Google Maps sabotage is a 'scary' problem for all users, warns 'internet police'
This Tuesday, July 19, 2016, file photo shows the Google logo at the company's headquarters in Mountain View, Calif. (AP Photo/Marcio Jose Sanchez, File)
Jeff Lagerquist, CTVNews.ca Staff
Published Friday, April 13, 2018 5:52PM EDT
Last Updated Friday, April 13, 2018 7:34PM EDT
TORONTO -- Google’s ubiquitous suite of apps and services has become an essential part of running a business. Billions of users rely on the search engine to connect with businesses online and Google Maps to direct them to brick-and-mortar locations.
Like any pool of people that size, there are bound to be some who are bent on sabotaging others for their own gain.
Imagine, for example, a local restaurant changing the phone listing or business hours of its competition to stop people from visiting.

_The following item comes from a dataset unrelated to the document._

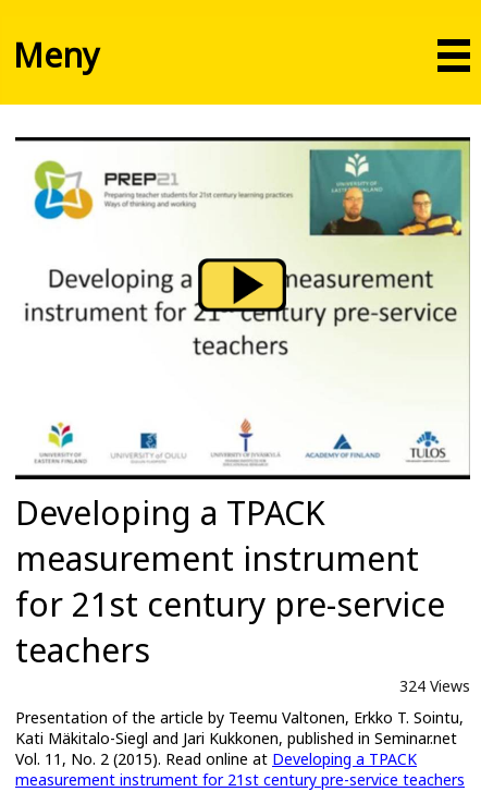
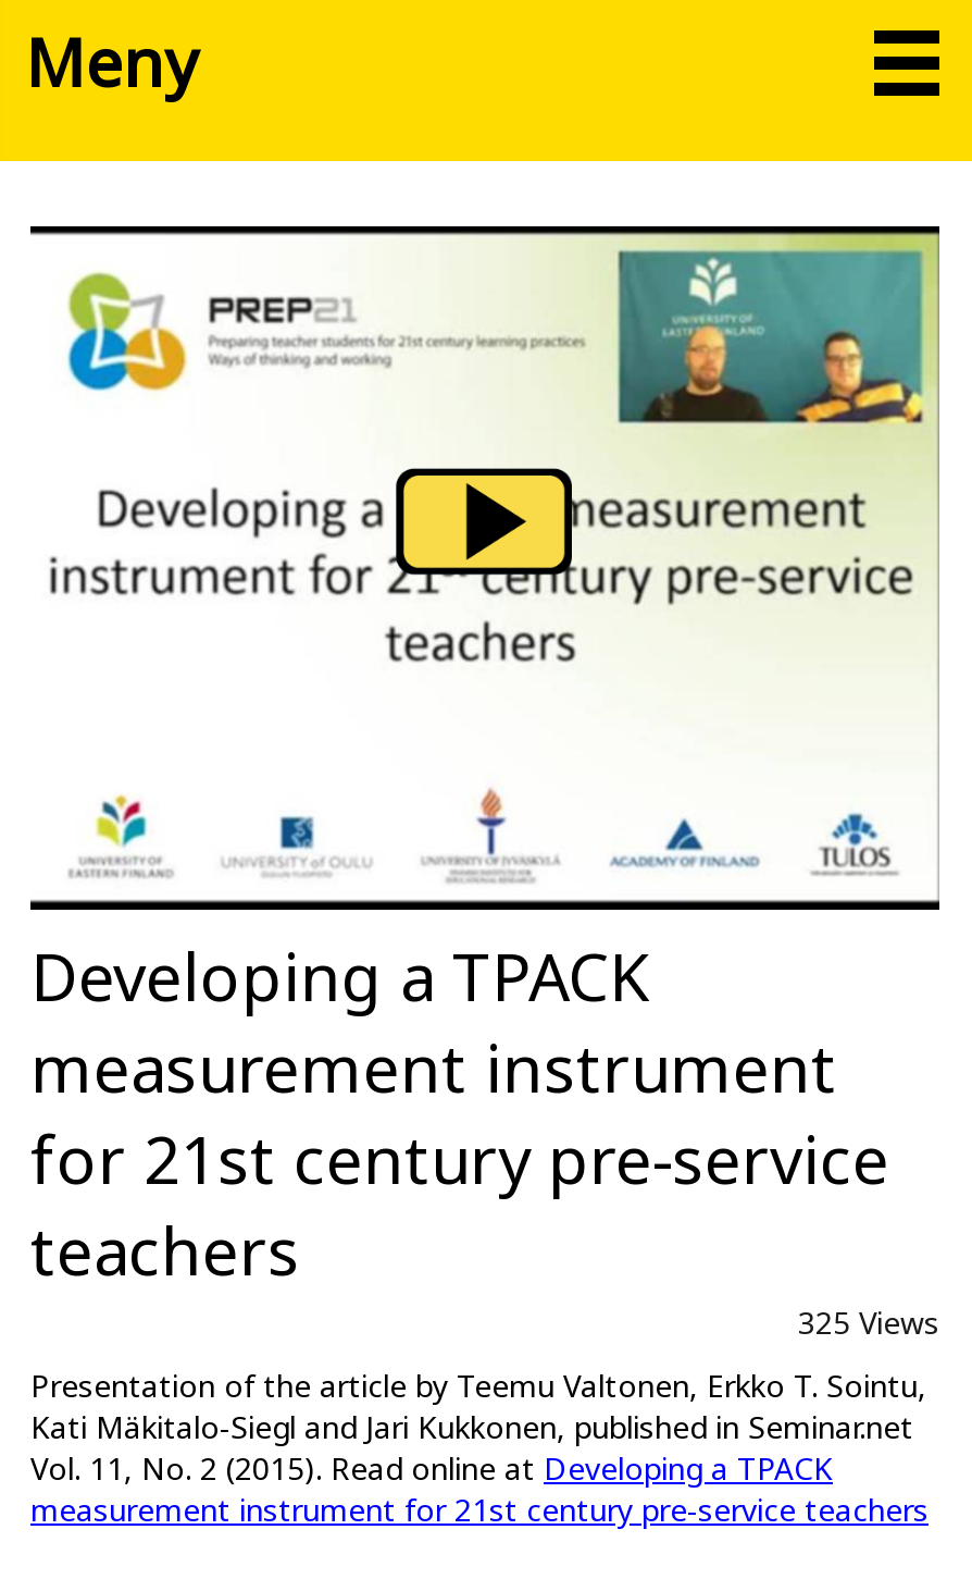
[399,675,470,696] 324 Views -> [798,1300,939,1342] 325 Views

Or someone changing the name of a hair salon to make people think it’s an auto body shop.
Sydney Eatz, a member of the so-called “internet police” and avid Google Local Guides Toronto contributor, is on a mission to right these wrongs.
She and her co-moderator Richard Trus claim to have added more than 10,000 Toronto-area restaurants and other businesses to the Google Maps platform. The pair ranks among the top-10 most trusted Google Maps contributors in the world.
“I was adding places to Google Maps about six, seven times a day because I have a hypothyroid. So I have to continuously eat,” she told CTV’s Your Morning on Thursday.
Eatz started out by rating and reviewing Toronto restaurants on Google Maps. The platform also collects data about places people go, and asks users to participate in voluntary questioners to learn about things like parking, wheelchair accessibility, ambiance, and hours.
Business owners complained to Eatz and Trus about incorrect information.
“We were approached by these owners who were like, ‘I have problems with this listing and that listing. Somebody is changing this and that.’ We looked at it. We fixed it. They were like, ‘Okay, you are the internet police now,’” she said.
Fraudsters targeting Google Maps are hatching all manner of schemes to mislead the billions of users who rely on the platform to get around and find the goods and services they want, according Eatz. She said she has seen cases where sales have tanked by 20 per cent as a result.
One of the ways Google verifies business locations for Google Maps is by mailing out a postcard with a code on it. The business owner then enters this verification code as part of the registration to publish the listing.
Last year, the California-based tech company and the University of California, San Diego analyzed more than 100,000 fraudulent Google Maps listings to attempt to uncover how fraudsters are profiting from the site.
Canada was found to be number six globally when it comes to “abusive listings” identified by the researchers, at 1.5 per cent. The United States was number one, with 56.5 per cent.
The researchers found that one of the ways fraudsters were sidestepping Google’s postcard-based verification system was by creating “verification hubs,” often by using post office boxes as a physical address.
“We find that miscreants used UPS stores as mailing addresses for 43.5 per cent of all abusive listings that used hubs,” the authors wrote. “For the remaining 56.5 per cent of abusive listings verified through hubs, we discern no obvious patterns.”
Another trick impacting the hospitality industry involves creating a fake pin location and website where customers make fake reservations for a hotel or restaurant. Sometimes the business does not even exist.
Toronto’s Seneca College has more than 5,300 international students from over 130 countries, according to its website. A Google Maps search for hotels near its main campus appears to reveal plenty of places for visiting families to stay.
“These fake hotels go for $500 per night. These foreign students are placing their booking to bring their family over. Their family comes by, and there is no hotel,” Eatz said. “They are crashing on someone’s couch in someone’s house.”
On its support website, Google lists a number of known scams involving its services and outlines various ways in which users can submit feedback about incorrect information.
“Spammers and others with negative intent are a problem for consumers, businesses and technology companies that provide local business information,” a spokesperson for Google told CTV News in a statement. “We use manual and automated systems to detect for spam and fraud, but we tend not to share details behind our processes so as not to tip off spammers or others with bad intent.”
According to Eatz, it’s not just businesses that can be impacted by misleading information on Google Maps. She said individuals are replacing the phone numbers of banks with their own, and potentially obtaining private financial information from clients.
“You’re calling someone’s cell phone,” she said. “It’s a scary thing.”
Eatz said she has been asked to testify in front of a Senate ethics committee in Ottawa. She expects the nonexistent offices for MPs she found on Google Maps may be of particular interest.
“There are about 10. One was directing to an escort agency,” she said. “I can show you how to become Justin Trudeau for a day, and take his calls and direct all his calls to your cell phone.”